Oura's ambitions extend far beyond the current moment. The company sold more than 5.5 million rings as of September, with more than half of those sales coming in the previous year. It expects to reach $1.5 billion in revenue this year, triple what it earned in 2024. In October, it raised over $900 million in financing, the largest venture capital round ever for a Finnish company. Last August, Oura announced its first U.S. manufacturing facility in Fort Worth, Texas, in partnership with the Pentagon. Hale declined to discuss what special products the military has requested, but he said the company decided to manufacture them domestically for security reasons. In Finland, venture capitalists and government officials are watching Oura's trajectory with hope. If the company continues its current growth, it could become one of the few Nordic startups to reach a $100 billion valuation—a milestone that would reshape how the world sees innovation from the Nordic region.

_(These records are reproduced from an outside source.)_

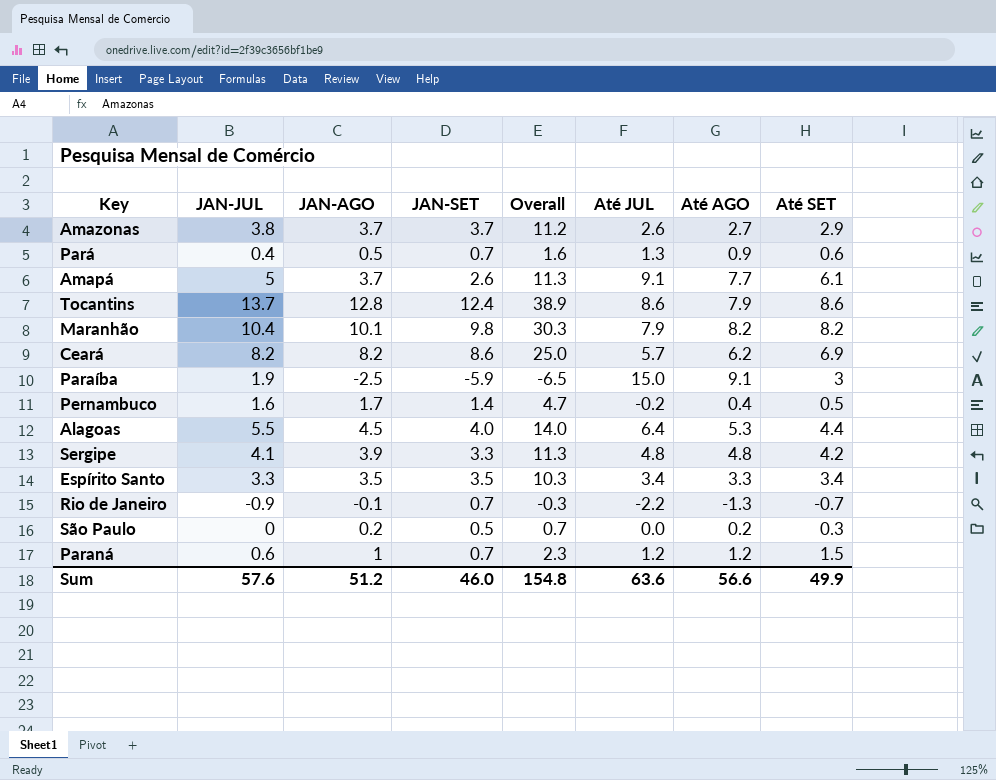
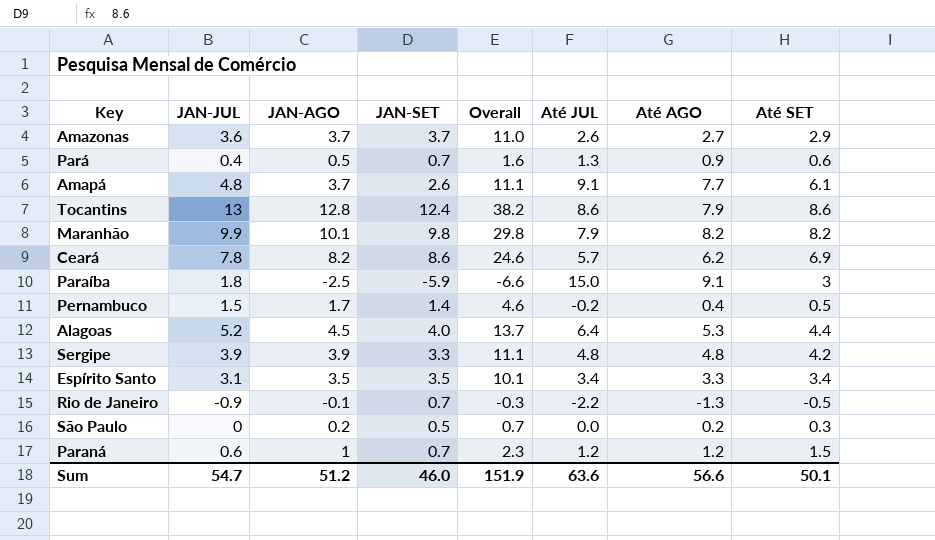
Amazonas | JAN-JUL: 3.8 -> 3.6
Amazonas | Overall: 11.2 -> 11.0
Amapá | JAN-JUL: 5 -> 4.8
Amapá | Overall: 11.3 -> 11.1
Tocantins | JAN-JUL: 13.7 -> 13
Tocantins | Overall: 38.9 -> 38.2
Maranhão | JAN-JUL: 10.4 -> 9.9
Maranhão | Overall: 30.3 -> 29.8
Ceará | JAN-JUL: 8.2 -> 7.8
Ceará | Overall: 25.0 -> 24.6
Paraíba | JAN-JUL: 1.9 -> 1.8
Paraíba | Overall: -6.5 -> -6.6
Pernambuco | JAN-JUL: 1.6 -> 1.5
Pernambuco | Overall: 4.7 -> 4.6
Alagoas | JAN-JUL: 5.5 -> 5.2
Alagoas | Overall: 14.0 -> 13.7
Sergipe | JAN-JUL: 4.1 -> 3.9
Sergipe | Overall: 11.3 -> 11.1
Espírito Santo | JAN-JUL: 3.3 -> 3.1
Espírito Santo | Overall: 10.3 -> 10.1
Rio de Janeiro | Até SET: -0.7 -> -0.5
Sum | JAN-JUL: 57.6 -> 54.7
Sum | Overall: 154.8 -> 151.9
Sum | Até SET: 49.9 -> 50.1

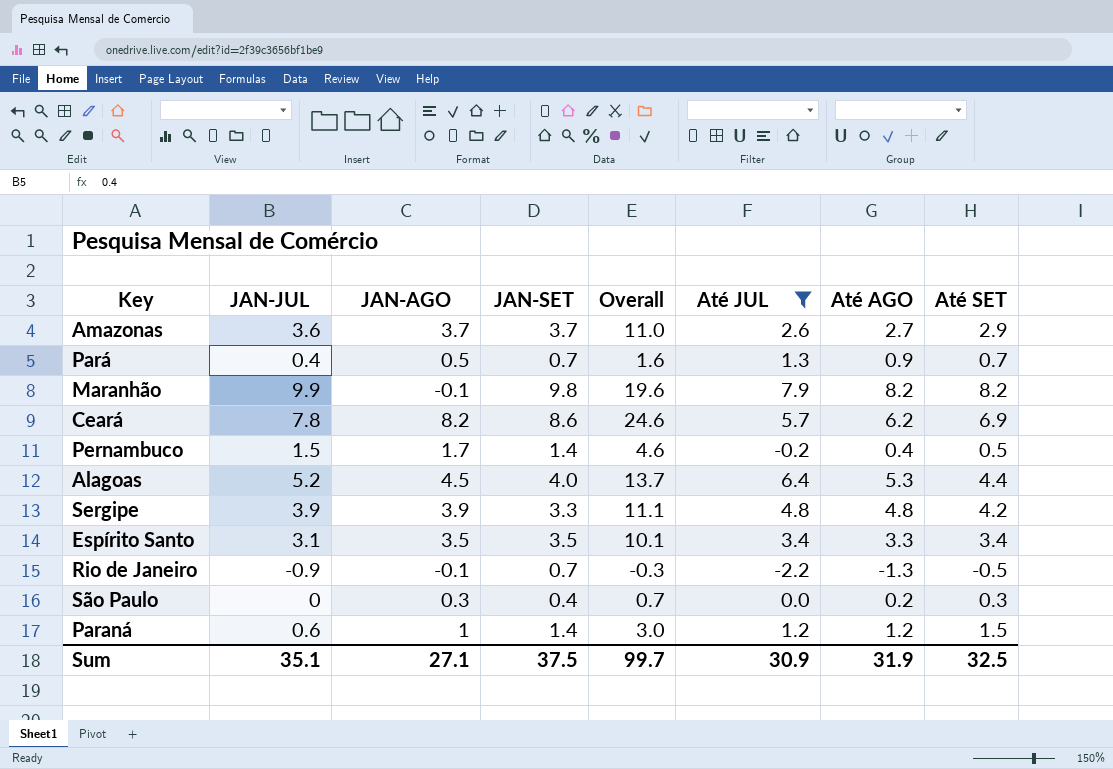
filter: none -> Até JUL <= 7.9
Pará | Até SET: 0.6 -> 0.7
Maranhão | JAN-AGO: 10.1 -> -0.1
Maranhão | Overall: 29.8 -> 19.6
São Paulo | JAN-AGO: 0.2 -> 0.3
São Paulo | JAN-SET: 0.5 -> 0.4
Paraná | JAN-SET: 0.7 -> 1.4
Paraná | Overall: 2.3 -> 3.0
Sum | JAN-JUL: 54.7 -> 35.1
Sum | JAN-AGO: 51.2 -> 27.1
Sum | JAN-SET: 46.0 -> 37.5
Sum | Overall: 151.9 -> 99.7
Sum | Até JUL: 63.6 -> 30.9
Sum | Até AGO: 56.6 -> 31.9
Sum | Até SET: 50.1 -> 32.5

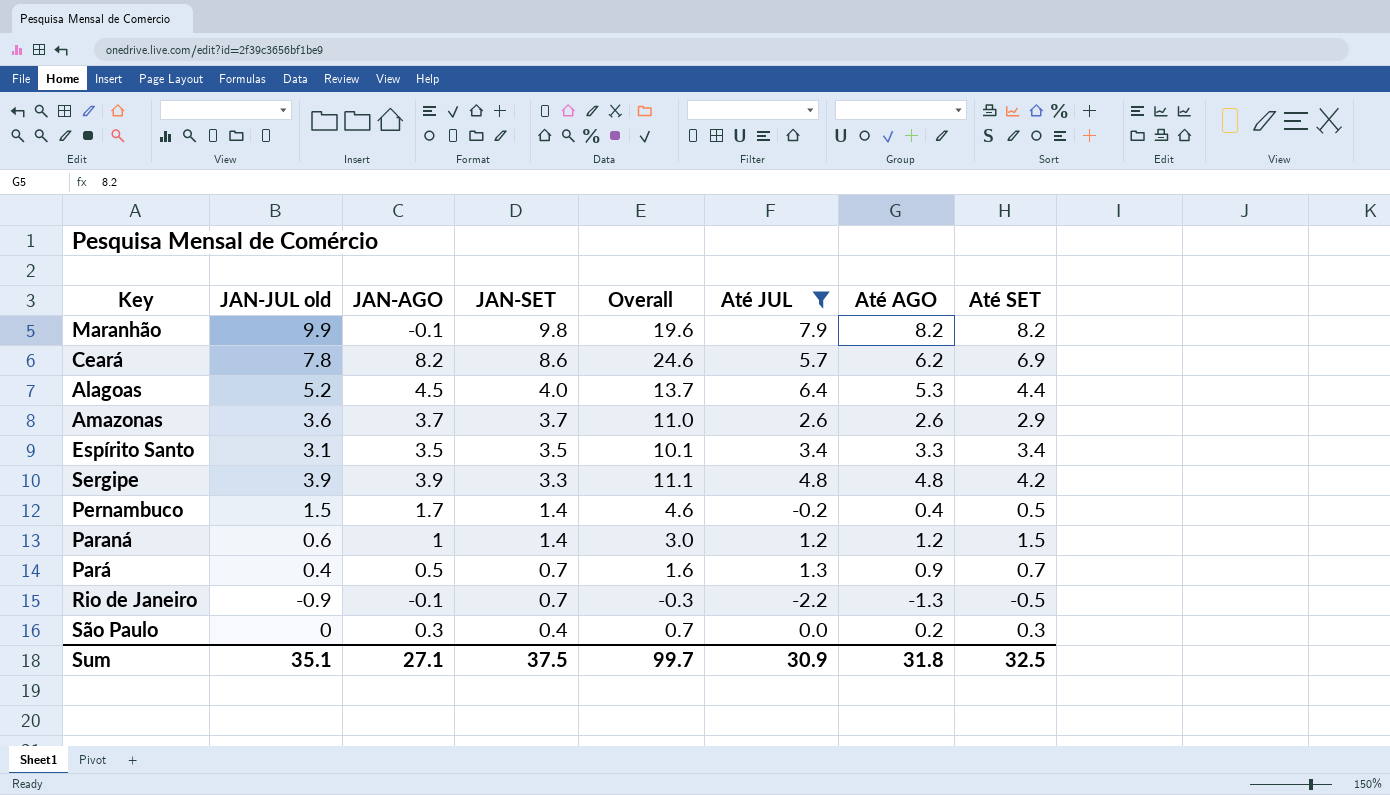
row order: none -> JAN-SET descending
column name: JAN-JUL -> JAN-JUL old
Amazonas | Até AGO: 2.7 -> 2.6
Sum | Até AGO: 31.9 -> 31.8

Every American should be sporting one by the end of the decade.
— Robert F. Kennedy Jr., Health Secretary, on wearable devices
What we are seeing play out here is an incumbent using whatever they can to basically block competition from the market.
— Mohit Kumar, CEO of Ultrahuman, on Oura's patent litigation strategy
The Hearth Conversation Another angle on the story
Inventor

How did a company from a small Finnish city become the dominant player in a market that barely existed five years ago?

Model

Oura got lucky with timing and design. The rings measure heart rate and blood oxygen more accurately on a finger than on a wrist. But the real breakthrough came when the Pentagon started using them to track military readiness after some fatal Navy collisions, and then during COVID when researchers found they could detect early illness. That gave the company credibility and scale.

Inventor

But that doesn't explain Washington. Why are lawmakers wearing these rings and defending them in Congress?

Model

Because Oura has made itself indispensable to the health agenda that matters right now. Kennedy wants wearables in every American's hand by 2030. Oura is the company that can deliver that vision. And the company has hired the right people to make sure lawmakers understand why that matters—people with connections, people who know how to move through the system.

Inventor

The patent lawsuits against Samsung and others—is that about protecting innovation or crushing competition?

Model

That's the question everyone is asking. Oura says it's defending intellectual property. But when you're the market leader suing smaller players, and members of Congress who wear your product are urging the government to enforce those lawsuits, it starts to look like something else. It looks like using the legal system to build a moat.

Inventor

What about the data privacy concerns? The Palantir rumors spooked people.

Model

They did. People were genuinely frightened that their intimate health data—sleep patterns, heart rate, menstrual cycles—was being fed into a government surveillance tool. Hale went on TikTok to reassure them. He said the Pentagon contract is separate, that regular users' data is private. But the fact that those rumors could spread so quickly tells you something: people don't fully trust where their data goes once they hand it over.

Inventor

Is there a real regulatory problem that Oura is solving, or is this just a company that found a way to make regulation work for it?

Model

Both, probably. The FDA's old categories—general wellness or full medical device—don't fit wearables well. A new category makes sense. But Oura is also the company that benefits most from that new category existing. So when you see the company lobbying for it, and then the FDA changes the rules, and then Congress considers codifying those changes, you have to ask: who wrote this script?